Radio 1 partly choose this week as they understand their listeners – as for many it’s the start of the school holidays. This means a decent chunk of their audience’s schedule shifts, and that they’re around to potentially listen more and join in. Radio 1 has also changed quite a bit of their schedule recently with lots of new people. This was a good opportunity to introduce them through the different challenges.

Throughout the week the main structure of the radio station stayed the same. Mostly the same people, on at the same time, doing their regular things. But that was overlayed with a story that listeners could follow along with.

The producer, Chris Sawyer, who designed much of it, explains their planning in a recent tweet thread.

What I like about it is that there was a story arc. They knew mostly what would happen over the week, with key moments planned out, but it also had enough ‘give’ to allow some surprises (to everyone) along the way.

The other great story arc over the past couple of weeks is that of the Lionesses. As a football tournament it has a natural story – how far will they go, but layered on top was that the fact this was the England Women’s team playing against the well-worn storyline of the country’s decades long failure to take home a trophy – until now. The end point is a match against long-time rivals Germany, that goes to extra time – and when we would usually fail at likely penalties, the team instead won! Extra time on the arc was the great invaded press-conference and a Trafalgar Square finish.

For me the key media thing with any good story arc, is that it needs to reinforce your core brand. Radio 1’s puzzle leaned into the presenters, the listeners and doing a fun thing together (which is much of their programming). The Euros success clearly delivered on the brand they wanted it to be, and has obviously done a great job of rounding out a number of years of building for the Women’s Team.

Over in politics-land the Conservative Leadership battle is a great example of zero forethought in building a compelling narrative and storyline for the candidates (or the party).

The inevitable defenestration of Boris Johnson still seemed to leave challengers a little on the hoof, even when they had registered their domain names and made their videos in the previous months.

The clash of the competitors instantly meant any benefits their history had, or ‘successes’ of the previous administration were immediately trashed. The ‘blue on blue’ action left somewhat bruised competitors.

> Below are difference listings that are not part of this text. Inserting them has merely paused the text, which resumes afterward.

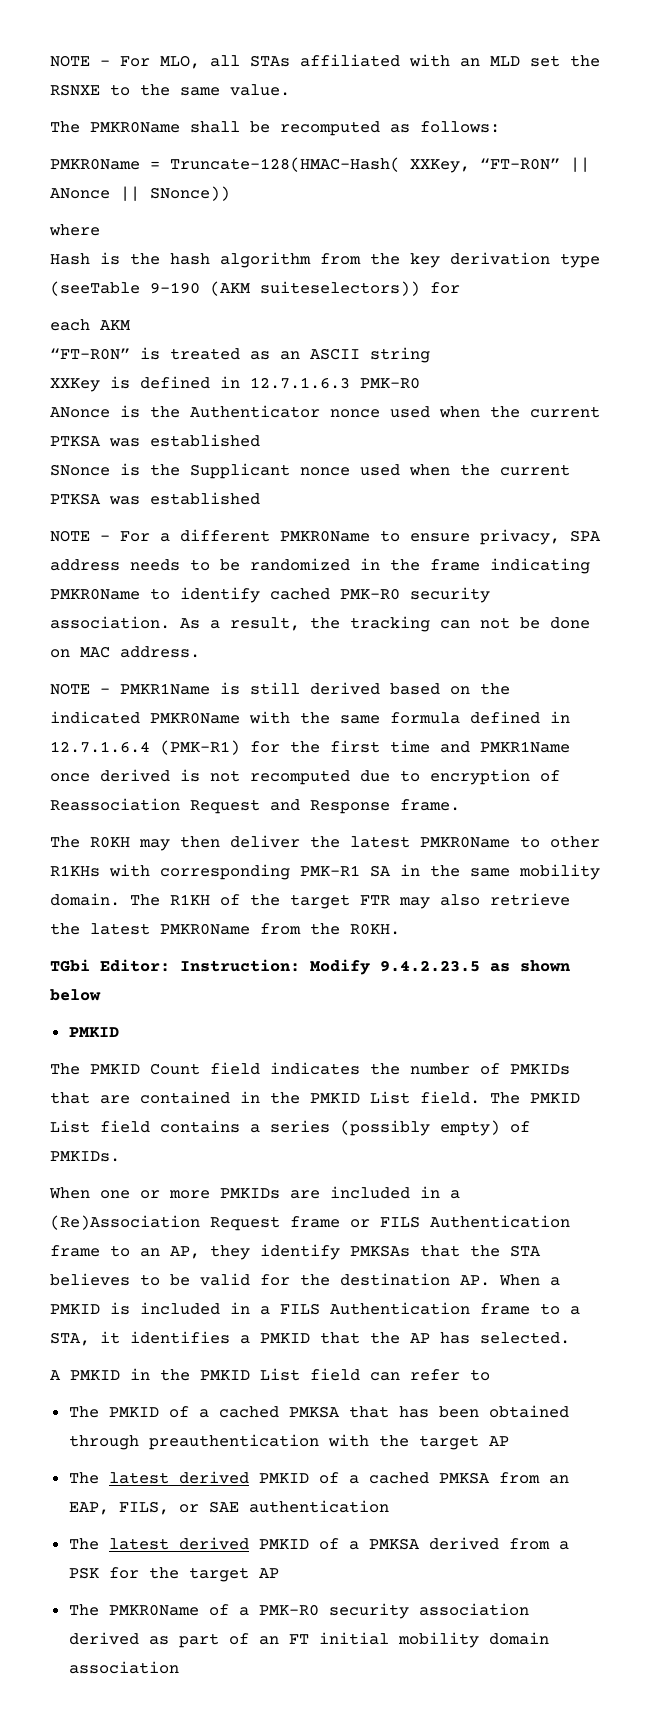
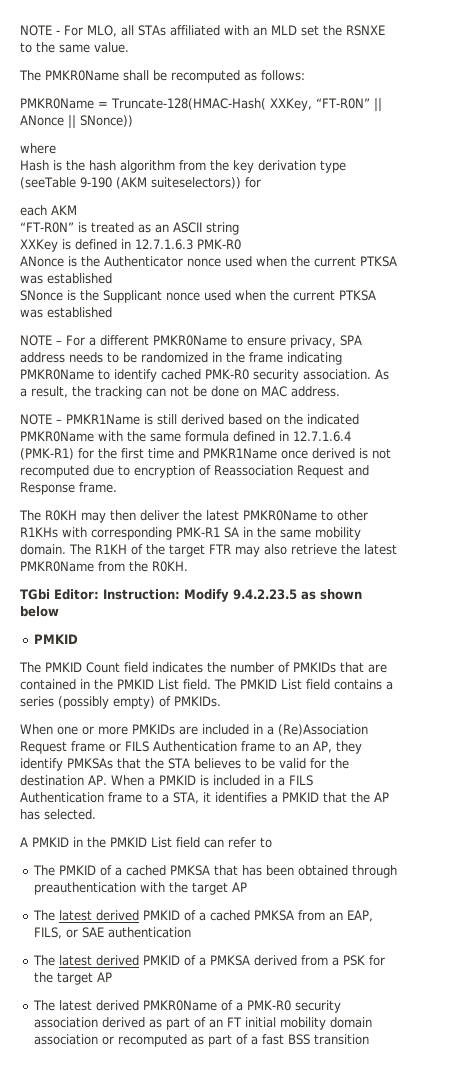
- The PMKR0Name of a PMK-R0 security association derived as part of an FT initial mobility domain association
+ The latest derived PMKR0Name of a PMK-R0 security association derived as part of an FT initial mobility domain association or recomputed as part of a fast BSS transition

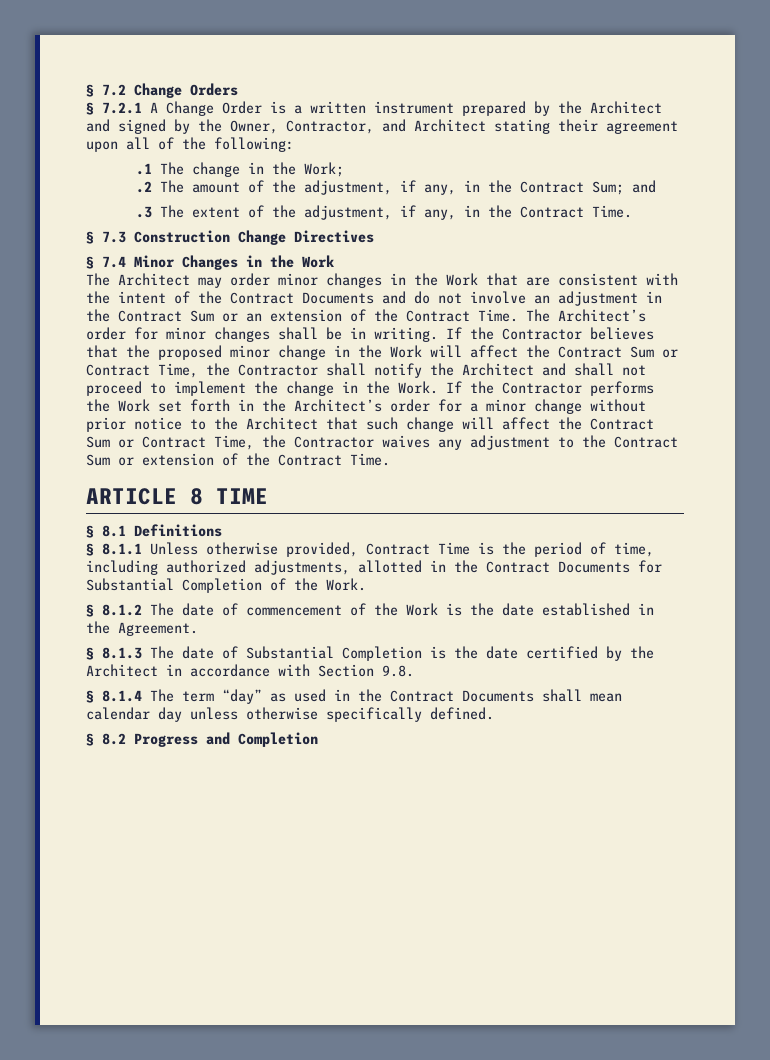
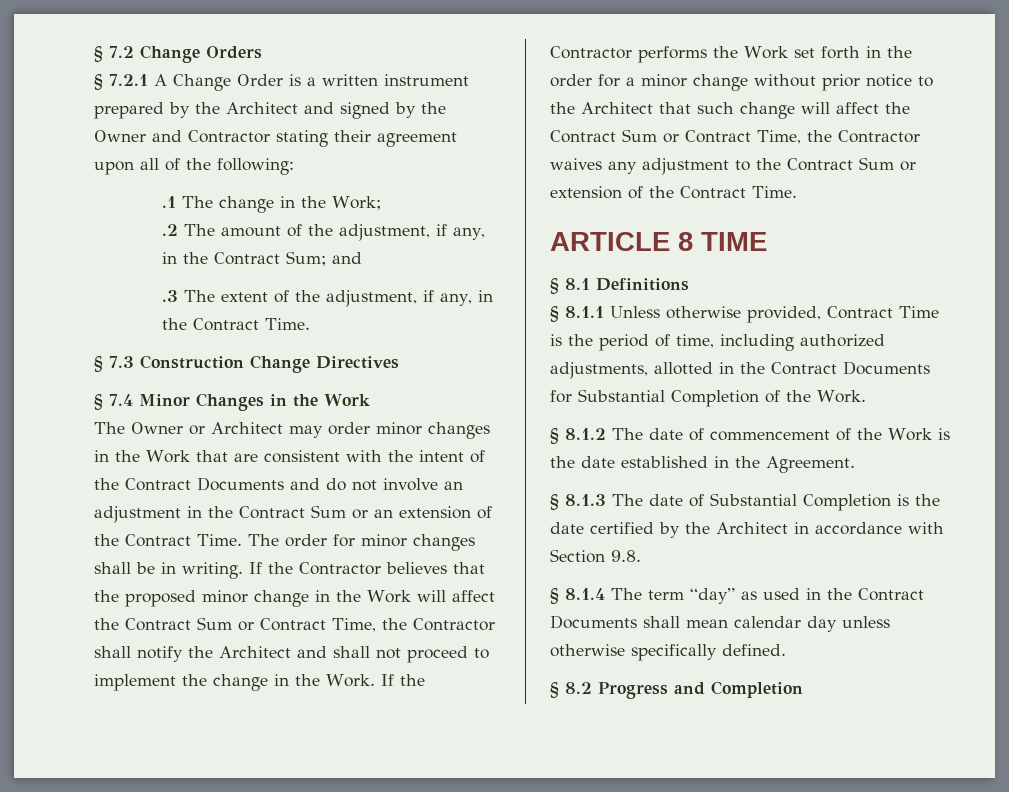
- § 7.2.1 A Change Order is a written instrument prepared by the Architect and signed by the Owner, Contractor, and Architect stating their agreement upon all of the following:
+ § 7.2.1 A Change Order is a written instrument prepared by the Architect and signed by the Owner and Contractor stating their agreement upon all of the following:
- The Architect may order minor changes in the Work that are consistent with the intent of the Contract Documents and do not involve an adjustment in the Contract Sum or an extension of the Contract Time.
+ The Owner or Architect may order minor changes in the Work that are consistent with the intent of the Contract Documents and do not involve an adjustment in the Contract Sum or an extension of the Contract Time.
- The Architect’s order for minor changes shall be in writing.
+ The order for minor changes shall be in writing.
- If the Contractor performs the Work set forth in the Architect’s order for a minor change without prior notice to the Architect that such change will affect the Contract Sum or Contract Time, the Contractor waives any adjustment to the Contract Sum or extension of the Contract Time.
+ If the Contractor performs the Work set forth in the order for a minor change without prior notice to the Architect that such change will affect the Contract Sum or Contract Time, the Contractor waives any adjustment to the Contract Sum or extension of the Contract Time.

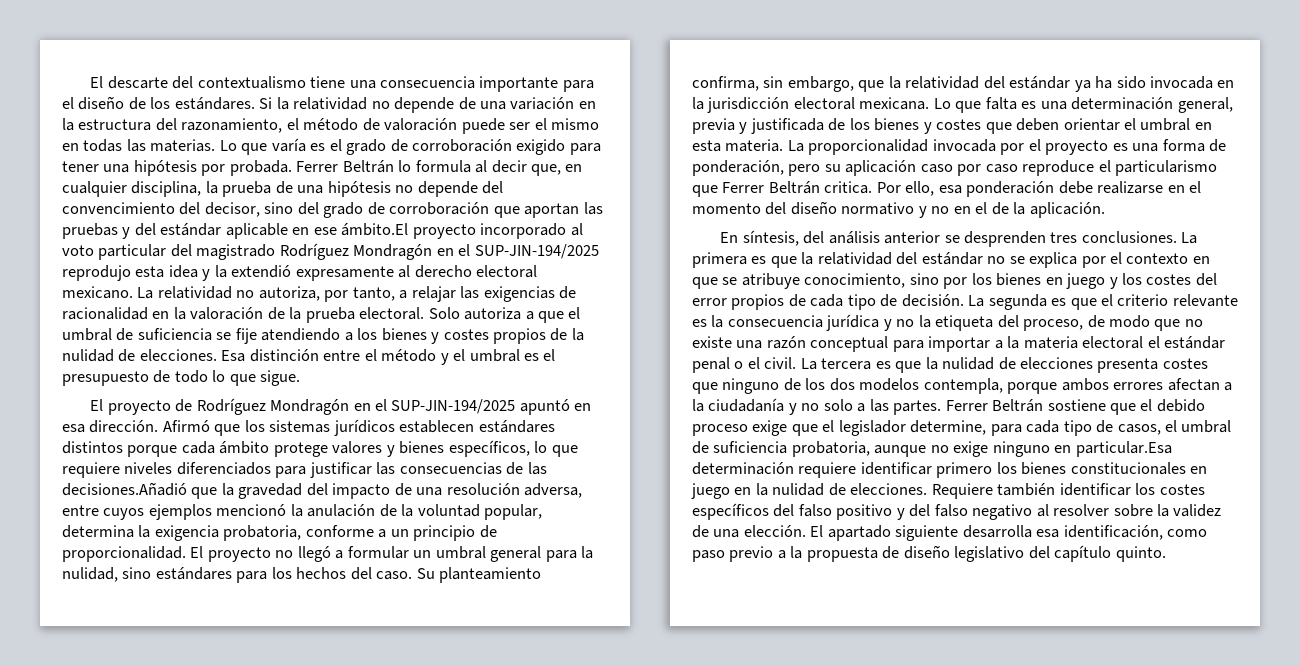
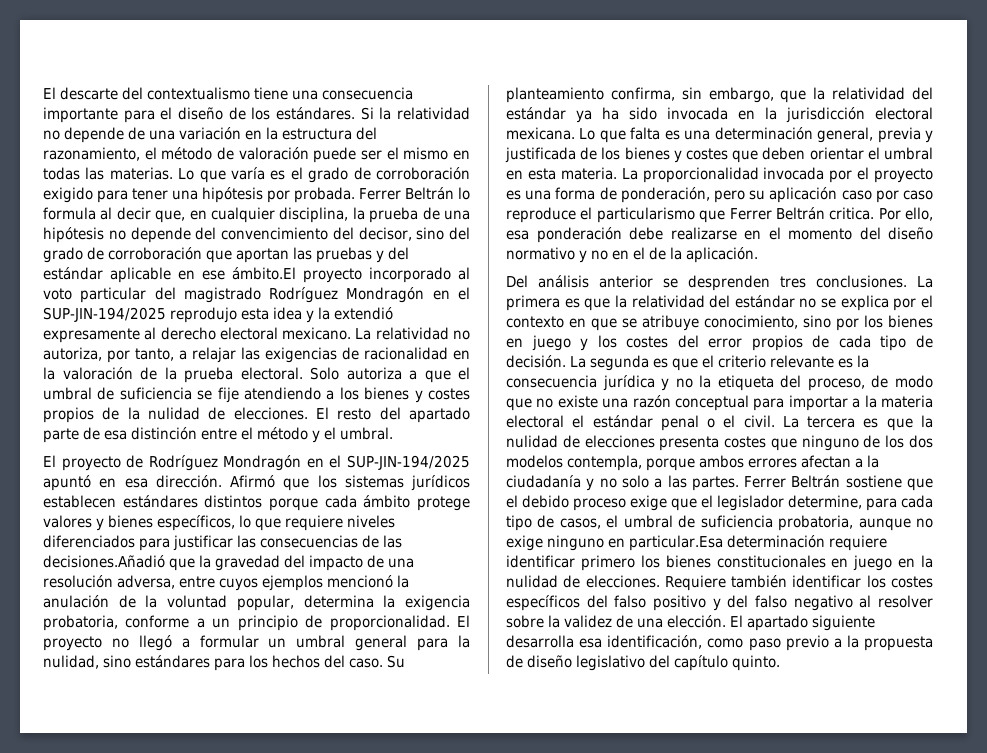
- Esa distinción entre el método y el umbral es el presupuesto de todo lo que sigue.
+ El resto del apartado parte de esa distinción entre el método y el umbral.
- En síntesis, del análisis anterior se desprenden tres conclusiones.
+ Del análisis anterior se desprenden tres conclusiones.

The Labour Party’s video using their own words to demonstrate how bad a job the Tories had done over 12 years is telling:

Down to the final two, they now have six weeks of time that is unlikely to have any pre-planned moments. The hustings process is repetitive and the competitors will continue to clash. At the same time they have to target their policies at a small sub-demographic (old, white, mostly male Conservative party members) that’s not representative of the country, or the people they need to keep on board (red wall folk).

It’s like most political campaigns that you see in America, where Republicans go hard right to win a primary and then rush to the centre to try and win over their local area. The trouble for Liz and Rishi is the victor will have strongly positioned themselves in a place that’s harder to win a General Election.

Fundamentally they are not thinking about their core audience. Their ‘doing something different’ (campaigning etc) doesn’t re-enforce their brand values, it drags away from it. Non-political centrists who didn’t mind Rishi now get ten weeks of him as a hard-right figure. All the work he put into his previous brand, signatures on social media and all that, has been superseded by being off-message for over two months.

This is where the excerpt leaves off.